• Your objective:
Return only those lines of the records below in which "REQUEST" appears.

Stored records
::::

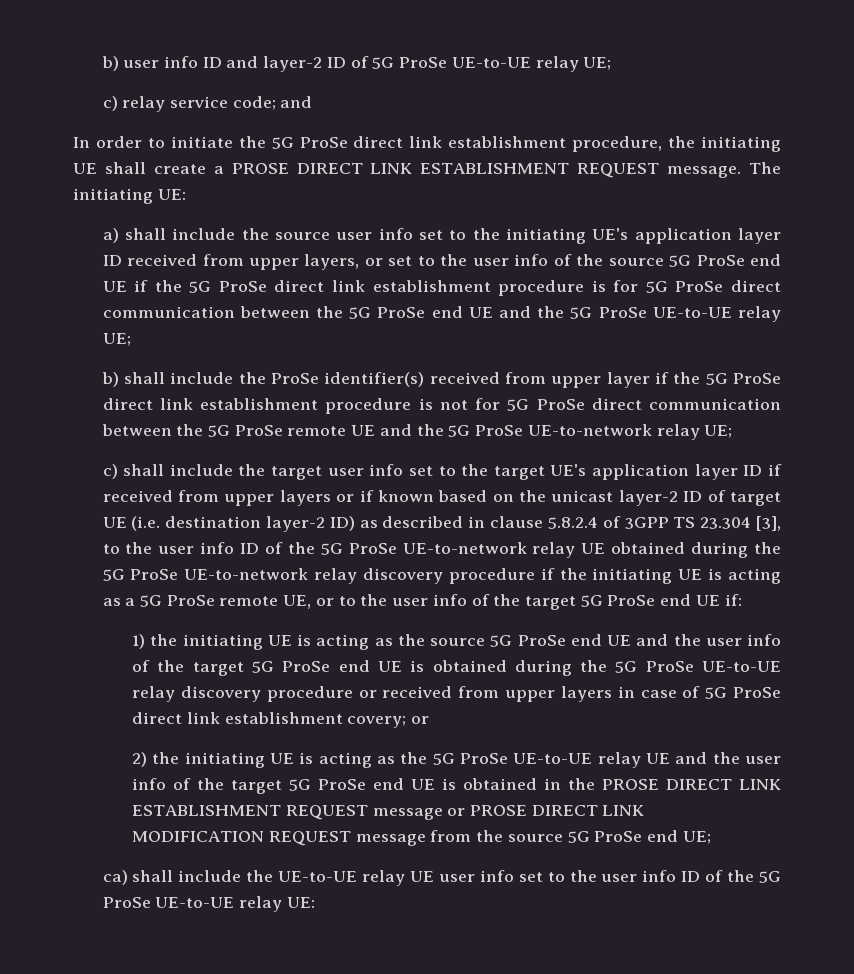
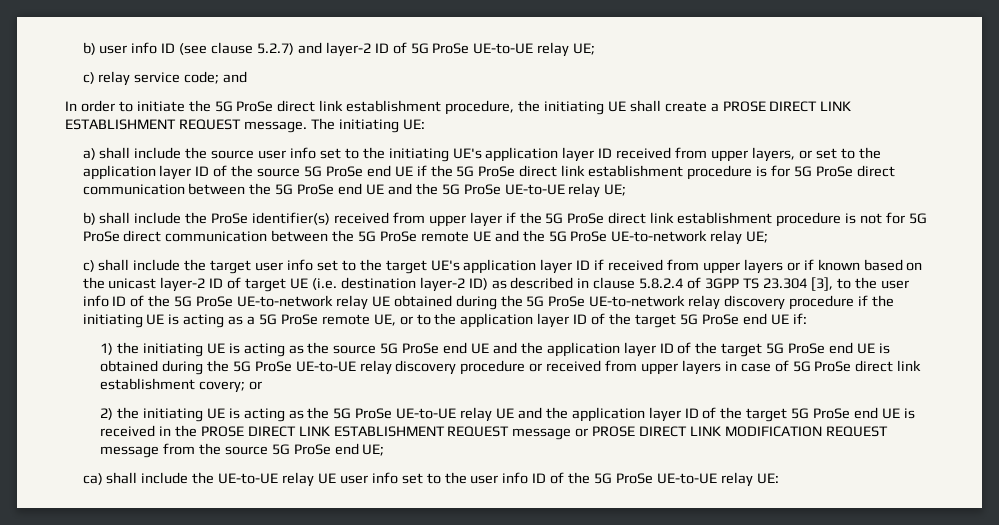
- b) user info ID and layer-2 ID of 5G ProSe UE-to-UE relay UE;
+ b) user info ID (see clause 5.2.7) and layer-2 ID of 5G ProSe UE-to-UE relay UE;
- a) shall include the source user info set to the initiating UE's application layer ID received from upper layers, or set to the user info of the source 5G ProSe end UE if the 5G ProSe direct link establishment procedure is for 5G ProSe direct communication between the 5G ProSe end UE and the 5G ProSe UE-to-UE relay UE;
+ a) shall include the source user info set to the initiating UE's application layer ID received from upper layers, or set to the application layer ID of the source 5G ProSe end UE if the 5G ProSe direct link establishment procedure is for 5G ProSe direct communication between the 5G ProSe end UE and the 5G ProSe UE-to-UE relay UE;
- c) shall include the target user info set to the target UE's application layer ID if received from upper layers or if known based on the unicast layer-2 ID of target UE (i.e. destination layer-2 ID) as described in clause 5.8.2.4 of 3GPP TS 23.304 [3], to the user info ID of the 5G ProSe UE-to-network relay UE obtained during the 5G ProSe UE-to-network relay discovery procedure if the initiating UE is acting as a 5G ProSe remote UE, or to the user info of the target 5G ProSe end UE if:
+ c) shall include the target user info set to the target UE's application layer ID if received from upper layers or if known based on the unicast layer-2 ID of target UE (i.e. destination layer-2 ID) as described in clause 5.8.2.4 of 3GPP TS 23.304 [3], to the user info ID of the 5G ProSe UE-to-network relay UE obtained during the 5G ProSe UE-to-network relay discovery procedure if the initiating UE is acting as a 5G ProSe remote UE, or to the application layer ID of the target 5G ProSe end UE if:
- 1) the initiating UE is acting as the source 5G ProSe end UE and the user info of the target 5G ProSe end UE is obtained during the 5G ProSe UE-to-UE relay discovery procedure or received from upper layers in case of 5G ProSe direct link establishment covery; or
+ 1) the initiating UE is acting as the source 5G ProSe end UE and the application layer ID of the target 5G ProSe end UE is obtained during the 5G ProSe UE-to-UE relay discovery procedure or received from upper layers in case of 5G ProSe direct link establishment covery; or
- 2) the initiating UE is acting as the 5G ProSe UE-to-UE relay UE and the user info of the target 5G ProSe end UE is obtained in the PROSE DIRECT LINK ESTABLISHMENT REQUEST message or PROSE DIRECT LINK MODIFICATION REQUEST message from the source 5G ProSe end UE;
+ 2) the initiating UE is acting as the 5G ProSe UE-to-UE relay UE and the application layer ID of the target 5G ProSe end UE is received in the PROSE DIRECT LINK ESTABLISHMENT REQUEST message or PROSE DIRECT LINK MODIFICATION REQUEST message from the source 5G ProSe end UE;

::::

• Response to the task:
- 2) the initiating UE is acting as the 5G ProSe UE-to-UE relay UE and the user info of the target 5G ProSe end UE is obtained in the PROSE DIRECT LINK ESTABLISHMENT REQUEST message or PROSE DIRECT LINK MODIFICATION REQUEST message from the source 5G ProSe end UE;
+ 2) the initiating UE is acting as the 5G ProSe UE-to-UE relay UE and the application layer ID of the target 5G ProSe end UE is received in the PROSE DIRECT LINK ESTABLISHMENT REQUEST message or PROSE DIRECT LINK MODIFICATION REQUEST message from the source 5G ProSe end UE;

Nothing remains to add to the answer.